Dataset extract
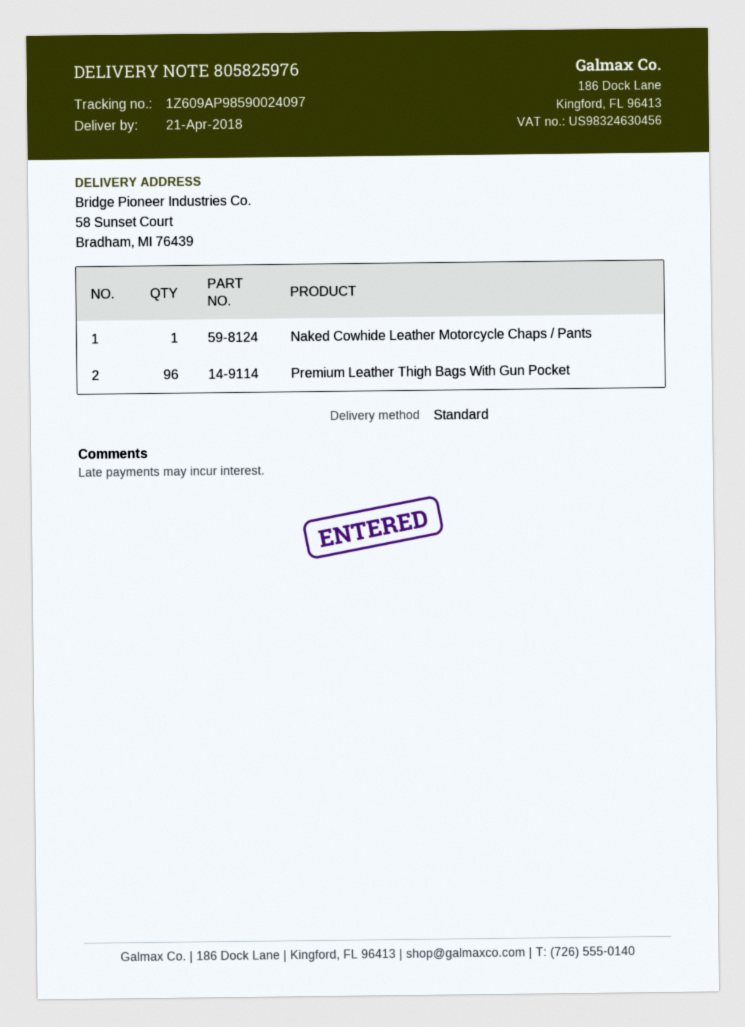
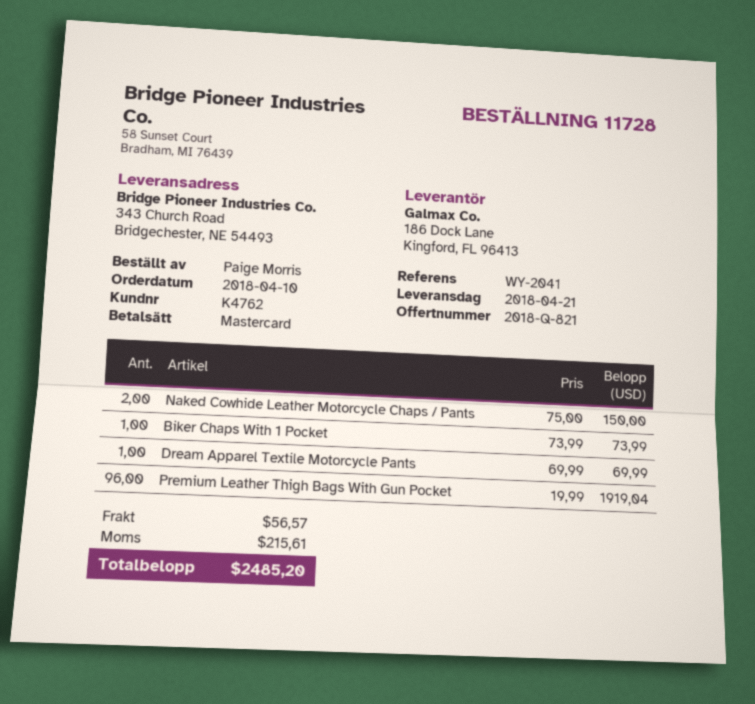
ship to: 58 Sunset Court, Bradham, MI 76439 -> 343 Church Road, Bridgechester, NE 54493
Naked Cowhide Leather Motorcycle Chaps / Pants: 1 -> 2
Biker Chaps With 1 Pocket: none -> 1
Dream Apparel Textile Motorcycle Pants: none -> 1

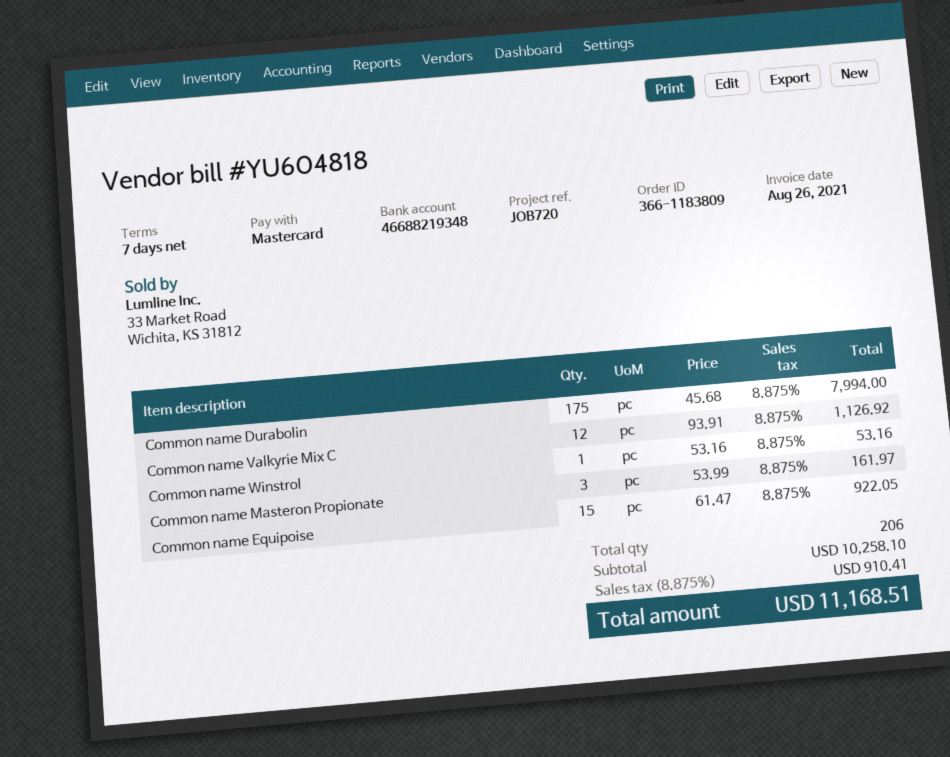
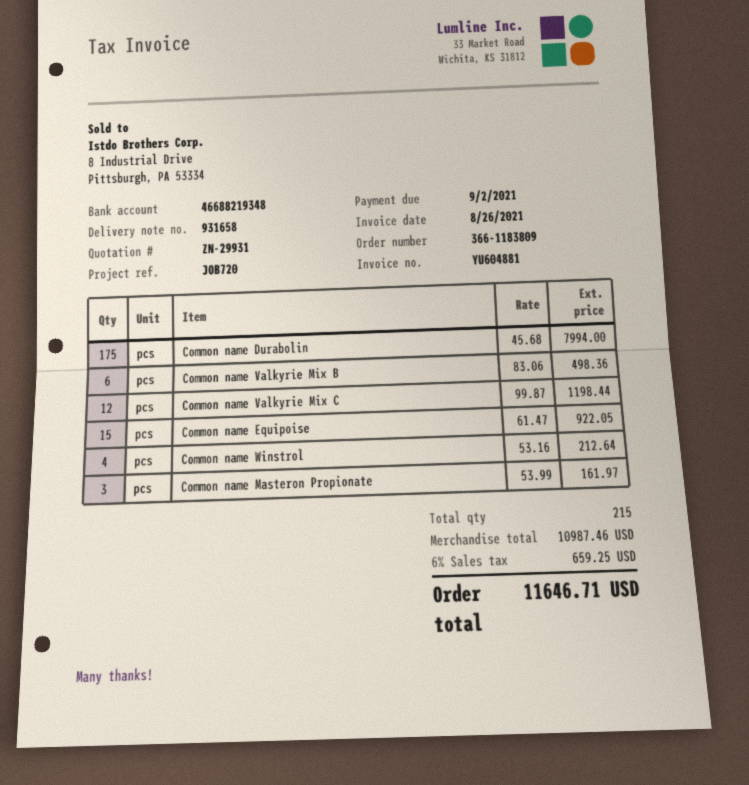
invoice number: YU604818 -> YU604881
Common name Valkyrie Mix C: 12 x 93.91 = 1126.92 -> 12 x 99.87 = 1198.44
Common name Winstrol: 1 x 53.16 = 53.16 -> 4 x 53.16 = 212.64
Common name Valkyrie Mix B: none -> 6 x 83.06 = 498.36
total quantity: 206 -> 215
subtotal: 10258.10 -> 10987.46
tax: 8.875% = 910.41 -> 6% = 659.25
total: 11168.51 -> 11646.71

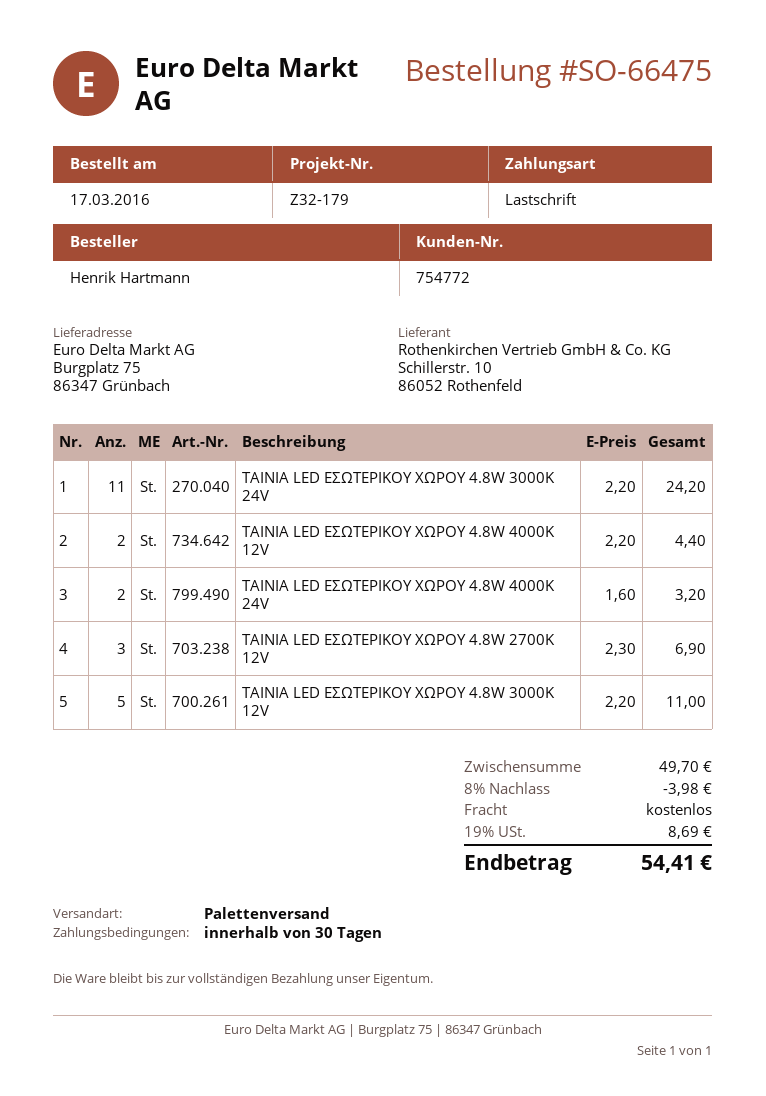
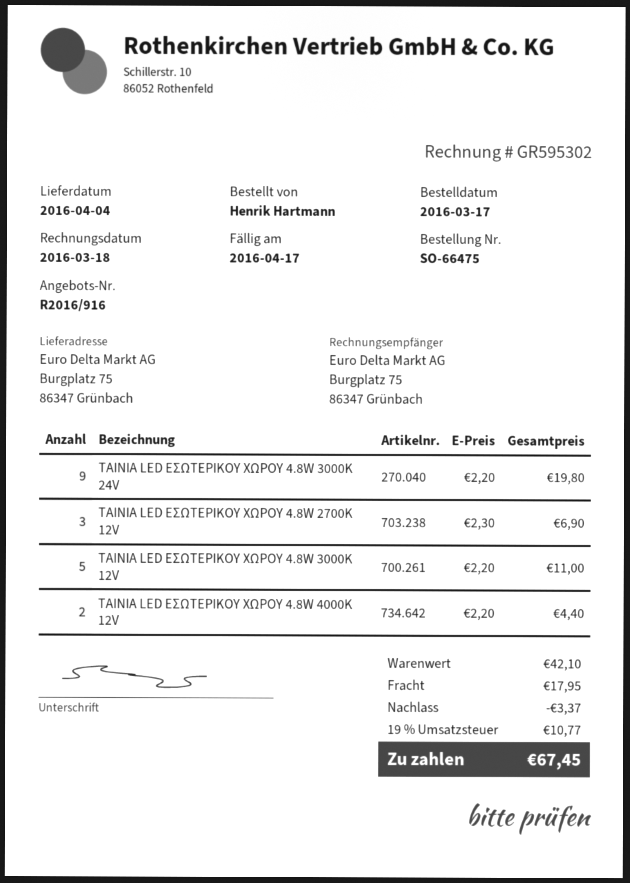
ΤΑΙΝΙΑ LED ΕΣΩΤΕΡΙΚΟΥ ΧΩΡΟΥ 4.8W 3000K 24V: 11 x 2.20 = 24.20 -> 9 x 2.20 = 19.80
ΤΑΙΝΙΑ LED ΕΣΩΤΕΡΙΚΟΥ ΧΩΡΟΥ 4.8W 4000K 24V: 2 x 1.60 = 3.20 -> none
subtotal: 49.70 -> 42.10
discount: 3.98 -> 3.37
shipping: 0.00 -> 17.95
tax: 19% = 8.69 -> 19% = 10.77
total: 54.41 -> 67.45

Your objective
Report each line of the data in which "Valkyrie" occurs.

Solution below
Common name Valkyrie Mix C: 12 x 93.91 = 1126.92 -> 12 x 99.87 = 1198.44
Common name Valkyrie Mix B: none -> 6 x 83.06 = 498.36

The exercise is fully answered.